Justices Upend Bank-Breaking Asset Freeze

      WASHINGTON (CN) – The Supreme Court overturned a pretrial asset freeze Wednesday that targeted clean money and would otherwise have helped the defendant hire a lawyer.
     Sila Luis faced this predicament after she was indicted and sued civilly in 2012 as part of a large Medicare fraud case in Miami.
     Though the government claimed that Luis’ two health care companies benefitted from the fraud to the tune of $45 million, Luis herself had just $2 million in remaining assets.
     The government moved to immediately freeze those funds as “property of equivalent value” to the fraud proceeds, leaving Luis unable to afford an attorney.

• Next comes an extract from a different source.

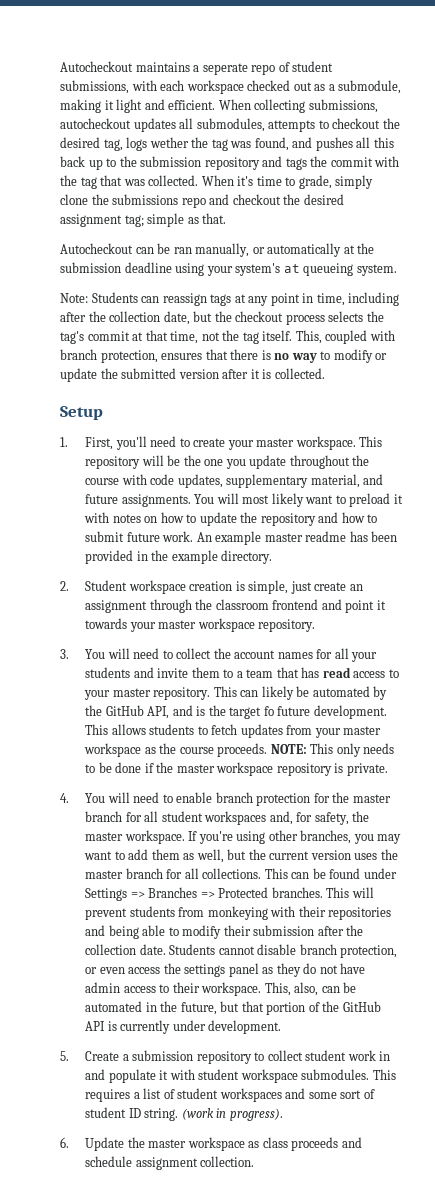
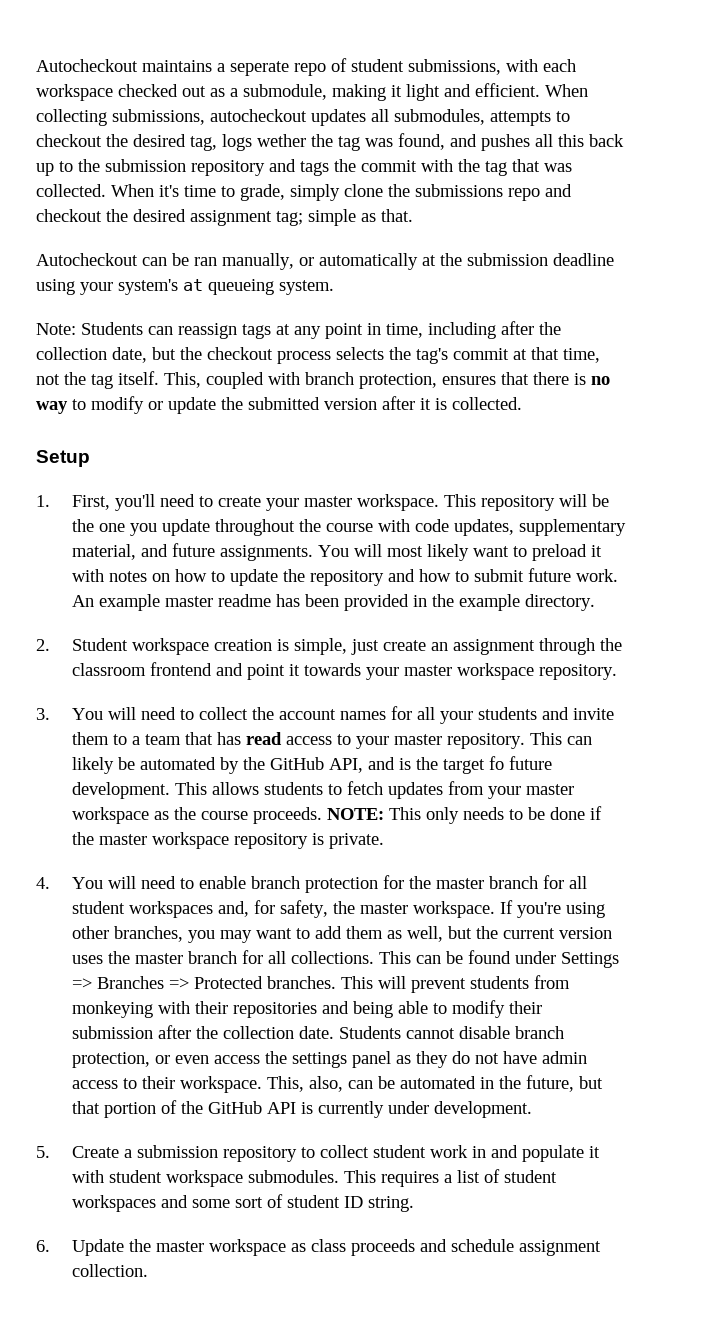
- (work in progress).

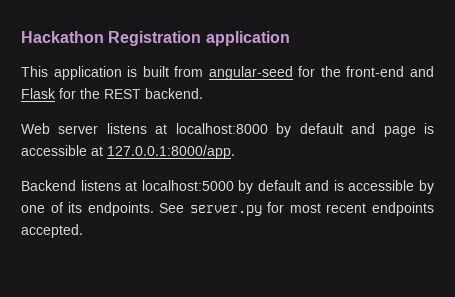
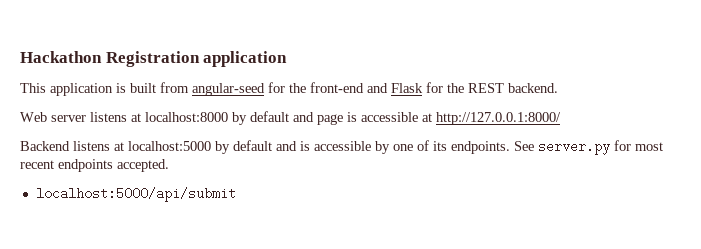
- Web server listens at localhost:8000 by default and page is accessible at 127.0.0.1:8000/app.
+ Web server listens at localhost:8000 by default and page is accessible at http://127.0.0.1:8000/
+ localhost:5000/api/submit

     After Senior U.S. District Judge Paul Huck gave the government its freeze, and the 11th Circuit affirmed, Luis appealed the restraining order to the Supreme Court.
     Luis said the order violated her Sixth Amendment right to defense counsel, and the justices agreed 5-3 Wednesday, vacating the order.
     Citing “the nature and importance of the constitutional right taken together with the nature of the assets,” the court called it unconstitutional to target “legitimate, untainted assets needed to retain counsel of choice.”
     Rather than denying Luis her right to chosen counsel outright, the government’s course of conduct here “would undermine the value of that right,” the lead opinion by Justice Stephen Breyer states.
     Justice Anthony Kennedy blasted the “unprecedented holding” in a dissent joined by Justice Samuel Alito, saying it “rewards criminals who hurry to spend, conceal, or launder stolen property by assuring them that they may use their own funds to pay for an attorney after they have dissipated the proceeds of their crime.”
     This is just what Luis did, according to the dissent, which points to evidence that she “opened and closed well over 40 bank accounts and withdrew large amounts of cash to hide the conspiracy’s proceeds.”
     “Luis personally received almost $4.5 million in funds and used at least some of that money to purchase luxury items, real estate, and automobiles, and to travel,” Kennedy added.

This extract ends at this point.